A sobrecarga de atividades está afetando o desenvolvimento de várias crianças que precisam ter a infância de volta com urgência
Larissa Fonseca* Publicado em 15/09/2025, às 06h00
As necessidades das crianças e adolescentes de hoje não são diferentes das de qualquer outra geração. Eles precisam brincar, descansar, ter tempo livre, conviver, se movimentar, criar, imaginar. O que mudou não foi a infância em si, mas as condições que damos para que ela aconteça.
Vivemos em uma época em que muitos meninos e meninas passam o dia na escola, em período integral ou semi-integral, e ao saírem seguem direto para consultas, terapias e compromissos.

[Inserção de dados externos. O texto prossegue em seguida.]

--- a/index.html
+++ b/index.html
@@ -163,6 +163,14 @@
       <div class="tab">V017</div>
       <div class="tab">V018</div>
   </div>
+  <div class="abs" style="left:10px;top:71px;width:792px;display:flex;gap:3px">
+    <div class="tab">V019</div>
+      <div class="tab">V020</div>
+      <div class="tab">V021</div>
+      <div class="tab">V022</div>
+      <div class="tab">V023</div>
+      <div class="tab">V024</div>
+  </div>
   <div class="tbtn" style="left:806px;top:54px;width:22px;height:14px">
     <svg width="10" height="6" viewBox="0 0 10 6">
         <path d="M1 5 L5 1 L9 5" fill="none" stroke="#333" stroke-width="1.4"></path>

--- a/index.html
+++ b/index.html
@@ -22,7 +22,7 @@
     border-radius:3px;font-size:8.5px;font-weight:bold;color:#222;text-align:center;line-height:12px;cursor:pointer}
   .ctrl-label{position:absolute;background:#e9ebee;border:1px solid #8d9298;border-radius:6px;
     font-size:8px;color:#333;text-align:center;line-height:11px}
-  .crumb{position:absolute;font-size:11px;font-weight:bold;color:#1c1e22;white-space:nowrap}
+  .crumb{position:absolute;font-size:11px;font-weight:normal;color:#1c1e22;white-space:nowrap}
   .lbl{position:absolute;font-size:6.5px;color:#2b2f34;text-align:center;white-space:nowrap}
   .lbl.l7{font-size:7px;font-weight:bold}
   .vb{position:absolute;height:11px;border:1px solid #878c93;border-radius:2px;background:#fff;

Suas agendas se assemelham à de executivos, e o que sobra é um cérebro sobrecarregado, sem espaço para respirar. Nessas condições, não é de se estranhar que tantas crianças recebam diagnósticos de transtornos de atenção, comportamento ou aprendizagem.
O problema é que, em grande parte dos casos, não estamos diante de um cérebro que não consegue aprender, mas de um cérebro exausto, sem tempo para se recuperar. Uma criança pode passar horas estudando e, ainda assim, não conseguir fazer uma boa prova, simplesmente porque não teve descanso suficiente. E então o ciclo se repete: dificuldades são interpretadas como incapacidade, a criança passa a ser vista como “com problema”, surgem diagnósticos e, muitas vezes, a medicalização precoce.
E mesmo em casa, a realidade não é muito diferente. Muitas crianças vivem em apartamentos fechados, com pouca convivência humana e excesso de interações com telas. Diante da televisão, do celular, do videogame ou de brinquedos que funcionam sozinhos, a criança assume sempre uma posição passiva. O resultado é que sobra pouco ou nenhum espaço para criatividade, para reflexão crítica, para leitura, para diálogos significativos e para experiências de convivência que são essenciais ao desenvolvimento humano.
Mas será que essas crianças realmente precisam de mais tarefas, mais especialistas, mais cobranças? Ou será que precisam, com urgência, de tempo de infância? Tempo para brincar no quintal, fazer arte, participar de atividades como escotismo, circo, música, esportes e simplesmente tempo ocioso, de não fazer nada, de deixar o cérebro respirar e se reorganizar.
Infância não é fase de alta performance. É fase de experimentação, de construção, de formação de bases emocionais e cognitivas que sustentarão todo o futuro. Quando roubamos das crianças a chance de viver isso, não apenas comprometemos sua saúde mental e física, como também diminuímos suas reais possibilidades de aprendizagem.
Precisamos resgatar a ideia de que ser criança envolve brincar, criar, descansar e conviver. Muitas das dificuldades que hoje se traduzem em diagnósticos e medicamentos poderiam ser prevenidas se devolvêssemos às crianças o direito básico de viver uma infância inteira.
*Larissa Fonseca é Pedagoga e NeuroPedagoga graduada pela USP, Pós Graduada em Psicopedagogia, Psicomotricidade e Educação Infantil. Autora do livro Dúvidas de Mãe.